Alternatives considered
A) AI-in-the-loop forever. Treat AI as a permanent runtime component — the operator always asks Claude to invoke the workflow. Rejected: AI sessions are not deterministic, do not scale to cron/webhook callers, leak context-window cost on every invocation, and concentrate institutional knowledge in prompt-engineering rather than pipeline design.
B) AI-free from day one. Forbid AI assistance even during scaffold work. Rejected: empirically, AI cuts new-capability authoring from weeks to hours (warp deploy: 2+ hours vs the prior all-day-then-give-up baseline). Banning the scaffold doubles the cost of ever reaching Phase 2.
C) Per-workflow ad-hoc decision. Let each ADR decide independently whether AI stays in the runtime. Rejected: this is what we had until tonight, and it produced silent drift. Some proposals quietly assumed AI in the path; reviewers had no anchor to push back from. The platform-level principle is the lever; per-workflow re-derivation isn't.
The chosen position is the conjunction of A's permissiveness during authoring and B's strictness during operation, with explicit graduation criteria from ADR-086 controlling the transition.
Open questions
How should we measure Phase 2 maturity per workflow? A first pass is "successful runs since last AI assist" — but instrumenting that requires the playbook runtime to emit a "no-AI run" signal. ADR-068's run record may be the right place; revisit when ADR-088 (observability lifecycle) lands.

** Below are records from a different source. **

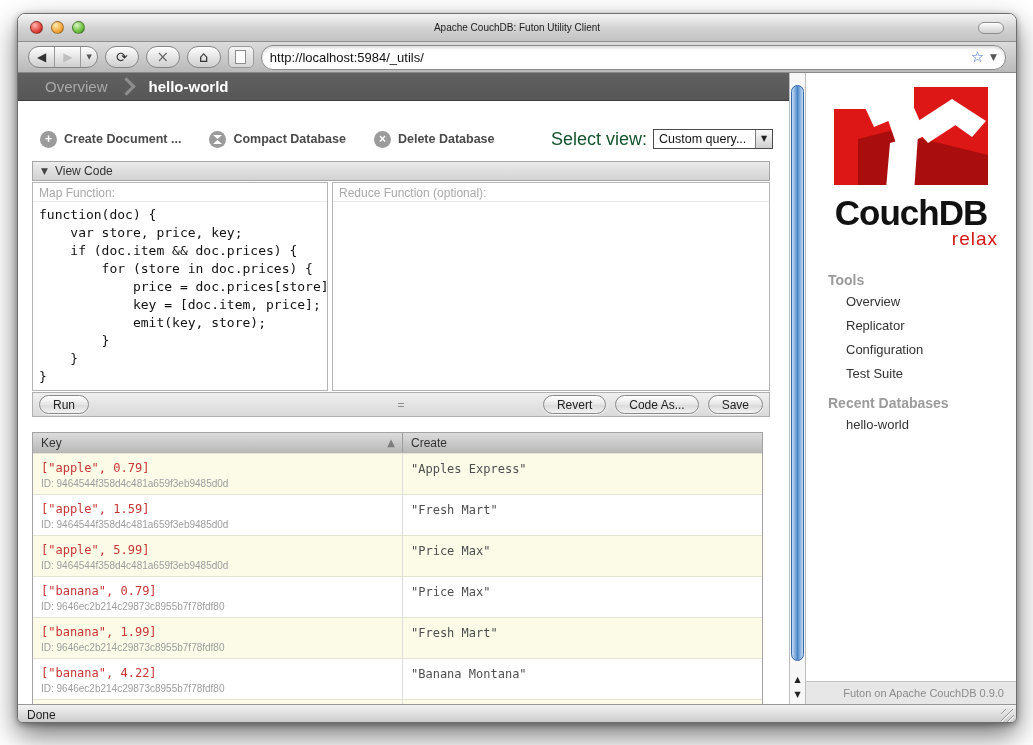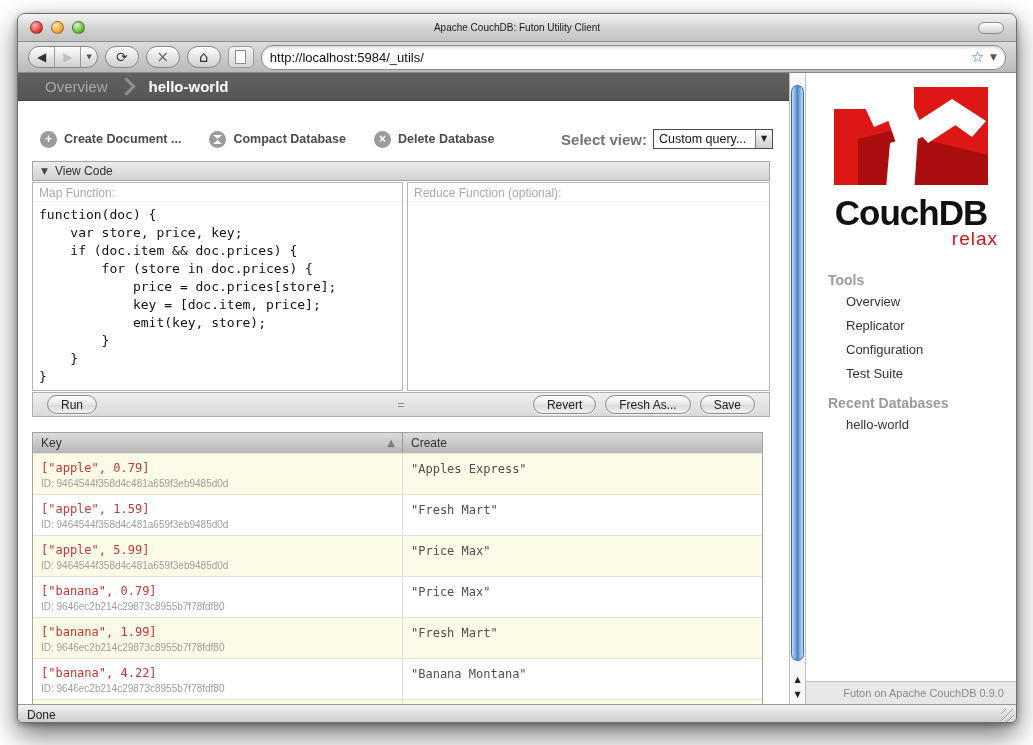"Select view:" .selectview-label { color: #737373 -> #14532d; font-size: 15px -> 18px; font-weight: bold -> normal }
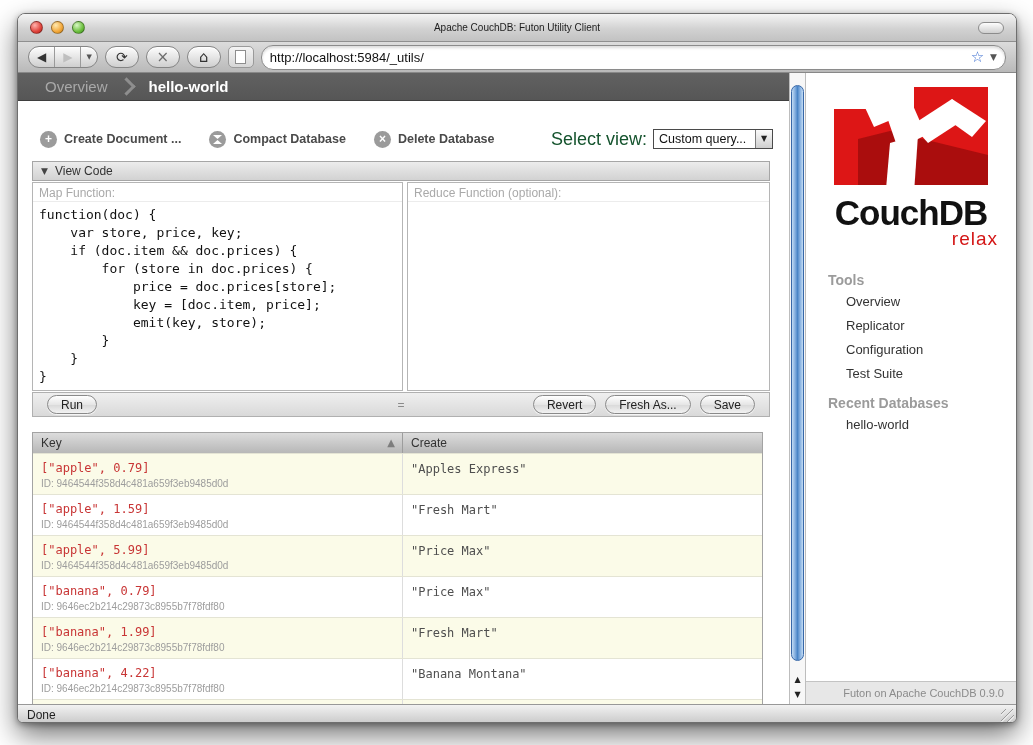"Map Function:" .pane.map { width: 371px -> 296px }
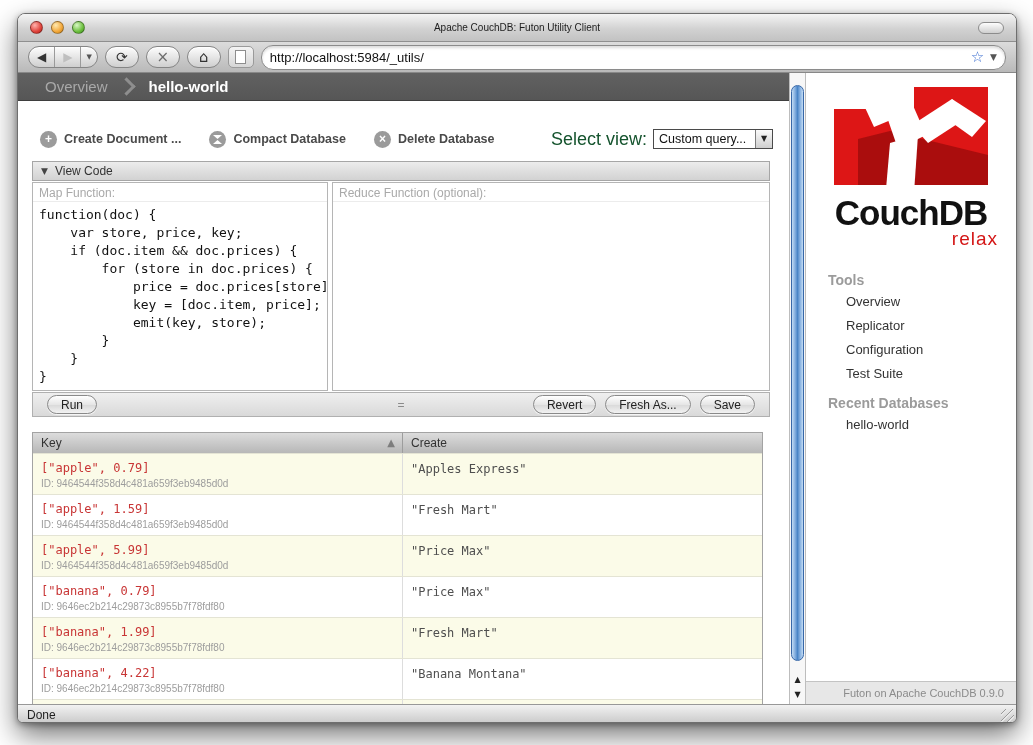"Run" .vc-bottom { padding: 0 14px -> 0 6px }
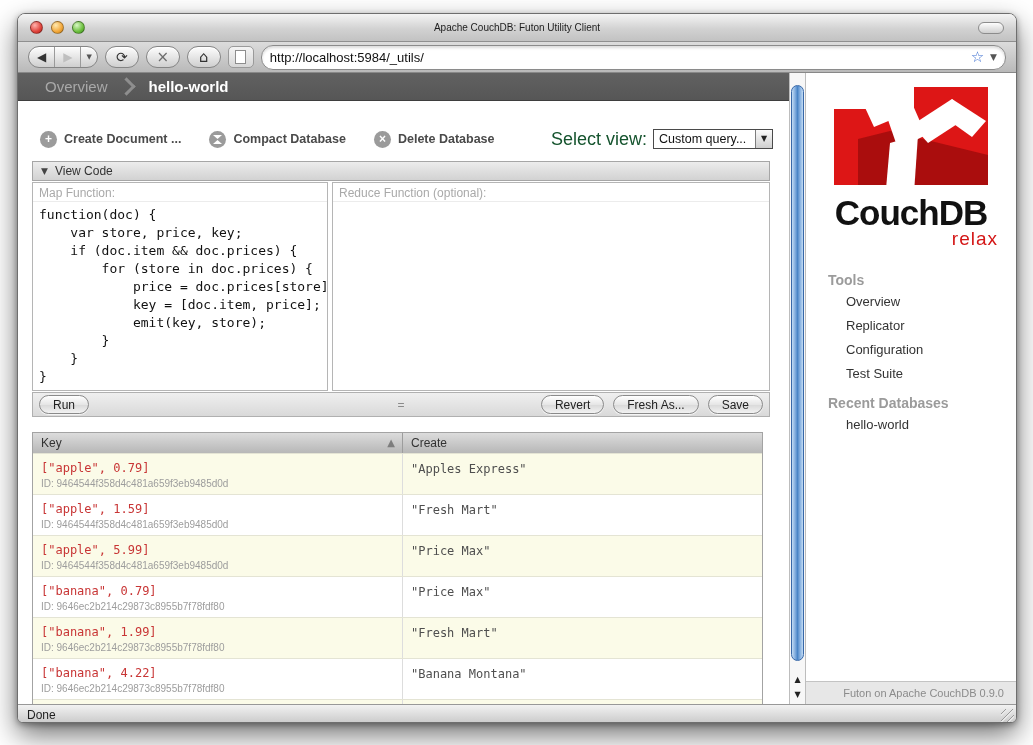"Fresh As..." div.aquabtn { text: Fresh -> Code }
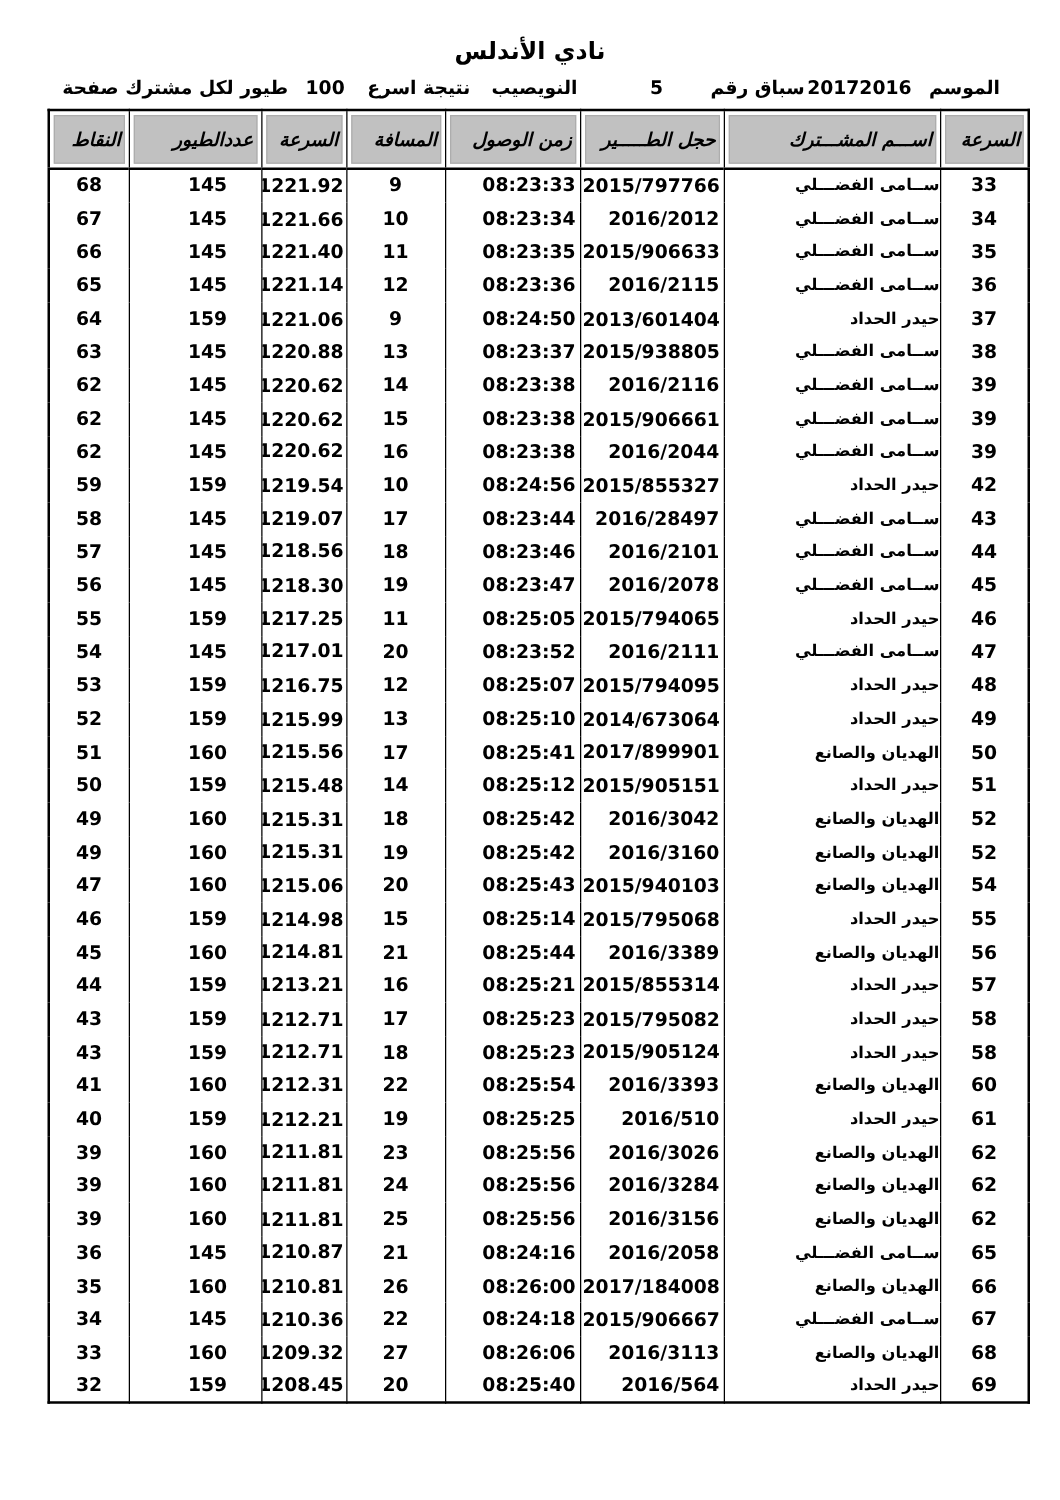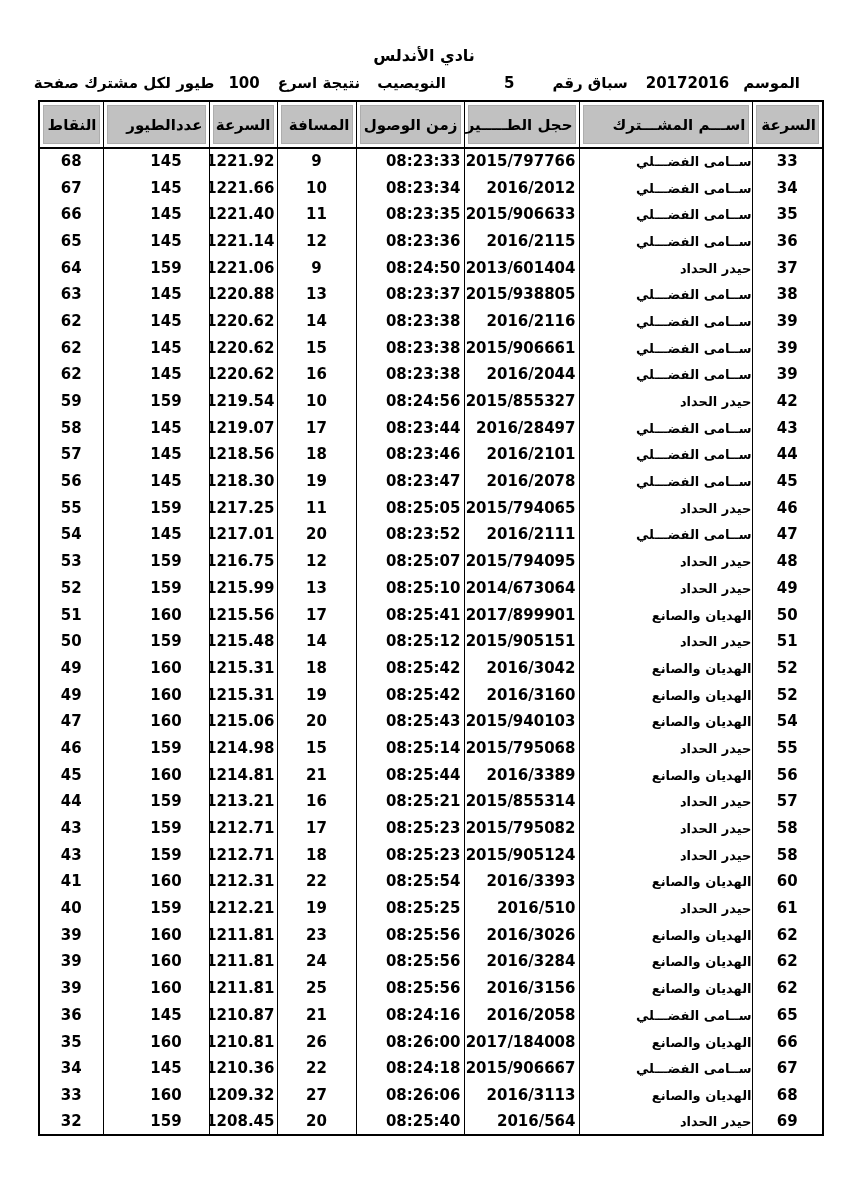"نادي الأندلس" .club-title { font-size: 16px -> 19px; padding-top: 46px -> 30px }
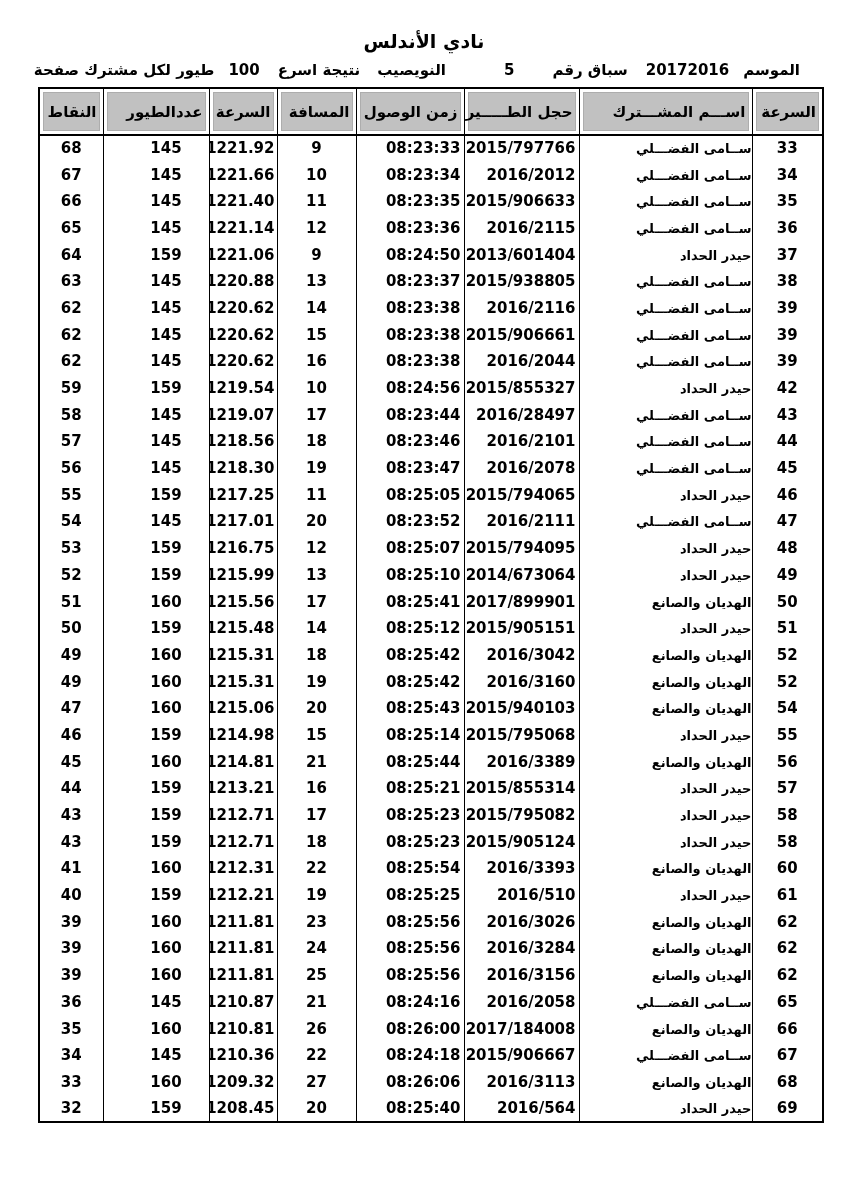"20172016" .meta-row .m-season-value { margin-left: 18px -> 2px }
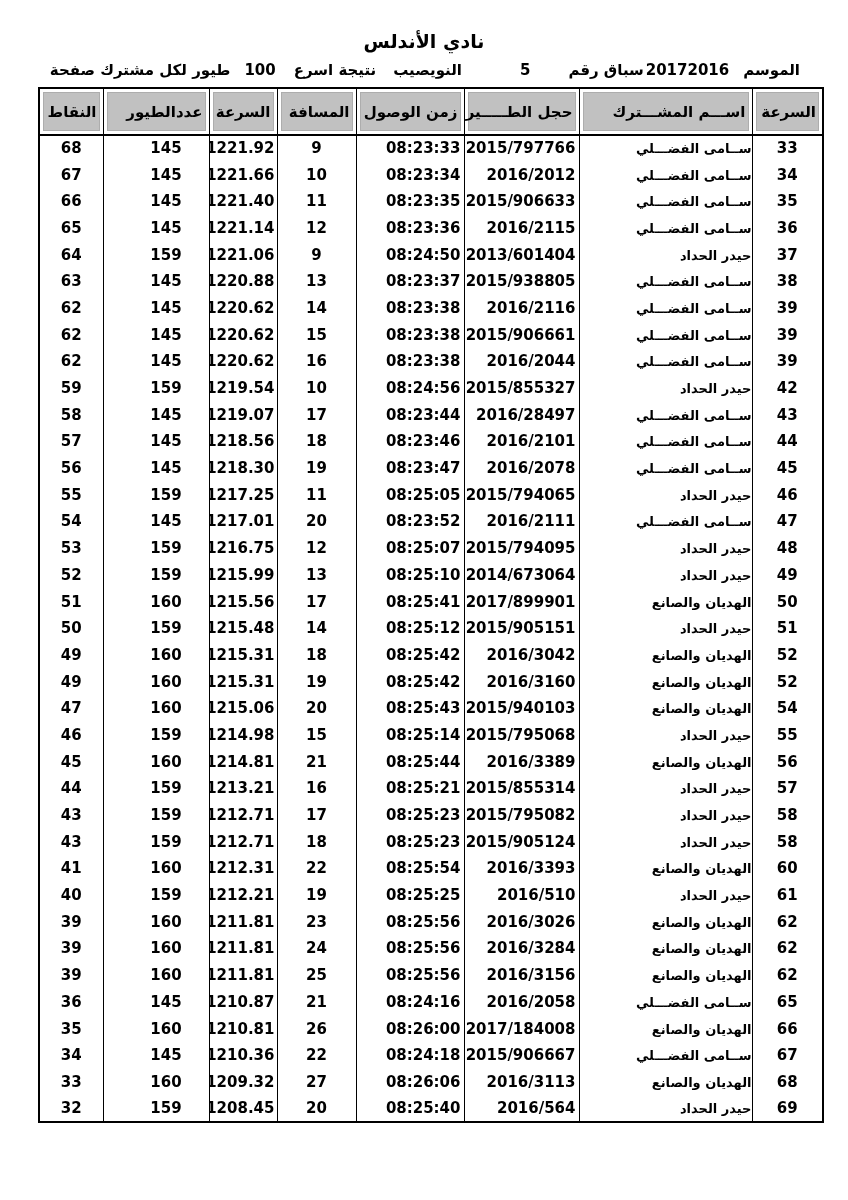"النقاط" .race-table thead th { font-style: none -> italic }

How should we treat AI-assisted runbook authoring? The runbook is part of the Phase 2 substrate — but writing it is a Phase 1 activity. The right answer is probably "AI drafts the runbook during Phase 1, the runbook is canonical during Phase 2, AI re-edits only when the workflow itself changes shape". Worth a follow-up ADR if the boundary stays fuzzy.
Related
ADR-067, ADR-068, ADR-072, ADR-083, ADR-086, ADR-087, plus the host-lifecycle guide from the ongoing consolidation doc shipment (ADR-088, ADR-089 in flight).
Amendment — 2026-04-29 (warp#698 / ADR-124)
ADR-124 adds the operational definition of "pipelines are the target": block-composition pipelines with declarative logic-routing — not imperative Go orchestration around a shared RunContext. ADR-086's third-repeat heuristic graduates code into a registered Block plus pipeline edit, never into another monolithic Go function. This closes a gap where "pipelines are the target" was being read compatibly with "imperative Go is fine if it's behind a Pipeline type"; it is not.